R. - La speranza del presidente Santos e del governo è quella di chiudere entro l’anno, o comunque entro l’anno prossimo, perché ci sono poi nuove elezioni presidenziali nel 2014. Nei colloqui che sono ripresi – che tra l’altro, hanno avuto una brevissima pausa la settimana scorsa, ma sono appena ripresi - emerge con chiarezza come la posizione forte sia proprio quella del governo di Bogotà. Le Farc sono arrivate a queste trattative estremamente indebolite più che da Santos, dalla politica del suo predecessore, il presidente Uribe, che ha praticamente decimato anche l’apparato militare di questa guerriglia. Per quanto riguarda l’aspetto internazionale, è interessante sottolineare quello che è accaduto nel novembre 2012, quando hanno aperto questo tavolo di trattative e due Stati hanno avuto un ruolo più importante di altri. Malgrado infatti le trattative siano ufficialmente iniziate in Norvegia, queste stanno procedendo a Cuba, con l’accompagnamento oltre che del Cile, soprattutto del Venezuela. Il governo venezuelano ha facilitato l’inizio di questa trattativa proprio per segnalare non soltanto il riavvicinamento alla Colombia di Santos, ma anche il suo passaggio da una fase se vogliamo anti-sistema - tutti ricordiamo Chavez per le sue invettive contro gli Stati Uniti e per i suoi progetti anti-egemonici nell’area – ad una fase più costruttiva per cercare una partnership con gli altri Stati dell’area.

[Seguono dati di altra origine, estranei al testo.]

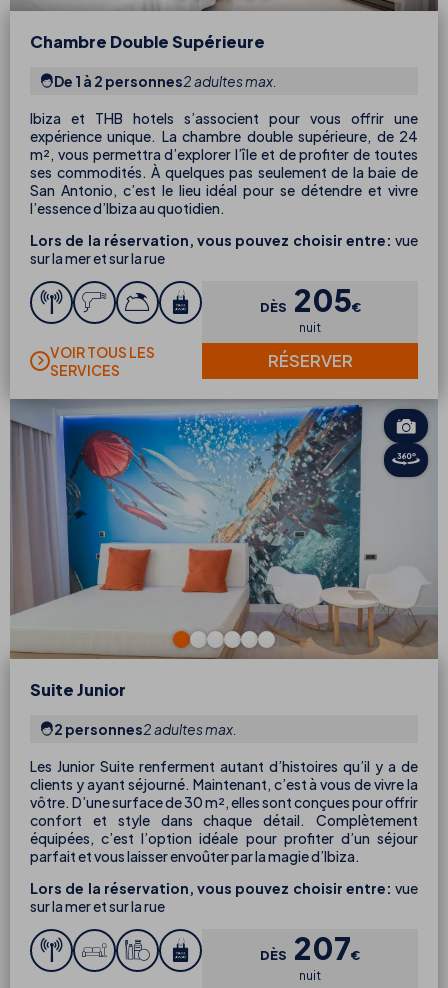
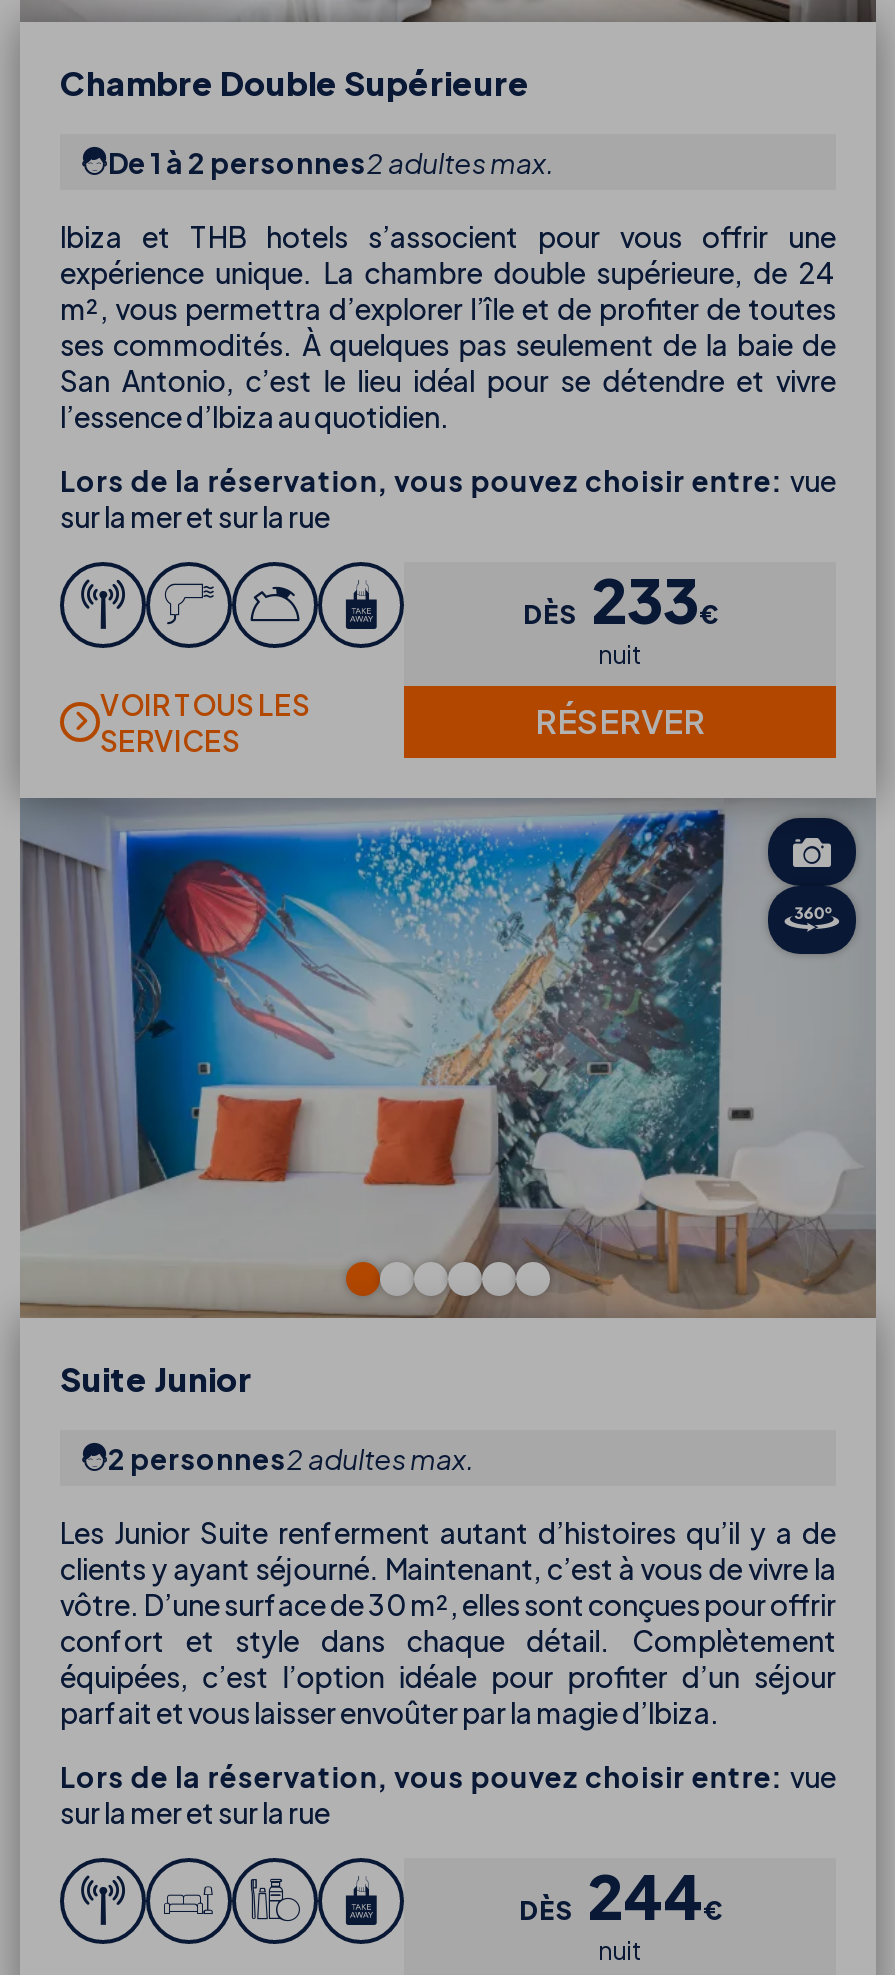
- DÈS 205€
+ DÈS 233€

- DÈS 207€
+ DÈS 244€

D. - Colloqui di pace, probabile ricandidatura del presidente Santos, ma anche le manifestazioni e gli scioperi di questi giorni. C’è un filo rosso tra questi elementi?

R. - Sicuramente c’è un filo rosso tra il tentativo di Santos di chiudere in tempi rapidi, le presidenziali dell’anno prossimo e la volontà di ricandidarsi – come appare scontato – alle elezioni come presidente della pace. Le manifestazioni di questi giorni che hanno coinvolto principalmente il settore agrario, quindi la parte extraurbana della Colombia, dimostrano che però, al di là della questione dei colloqui di pace con le Farc, ci sono una serie di dossier aperti sul piano sociale ed economico che evidentemente lo stesso Santos non è stato in grado di affrontare o, se li ha affrontati, non ha saputo dare una risposta soddisfacente.

D. - Altro punto l’apertura dei negoziati con l’Esercito di liberazione nazionale (Eln). La condizione imposta dal presidente Santos era la liberazione di Jernoc Wobert, l’ingegnere canadese rapito a gennaio, il cui rilascio è avvenuto ieri. Quindi, si continua un po’ con la politica del do ut des

R. - Sì. In realtà il governo colombiano ha detto che i negoziati non possono iniziare prima della liberazione completa di tutti gli ostaggi attualmente detenuti dall’Eln. Quindi, sicuramente, la mossa che riguarda l’ingegnere canadese è stato un gesto di buona volontà. D’altra parte, è vero che si può ipotizzare che il raggiungimento di un accordo con le Farc sarà seguito, a distanza non troppo lunga, da un accordo simile con quest’altra guerriglia.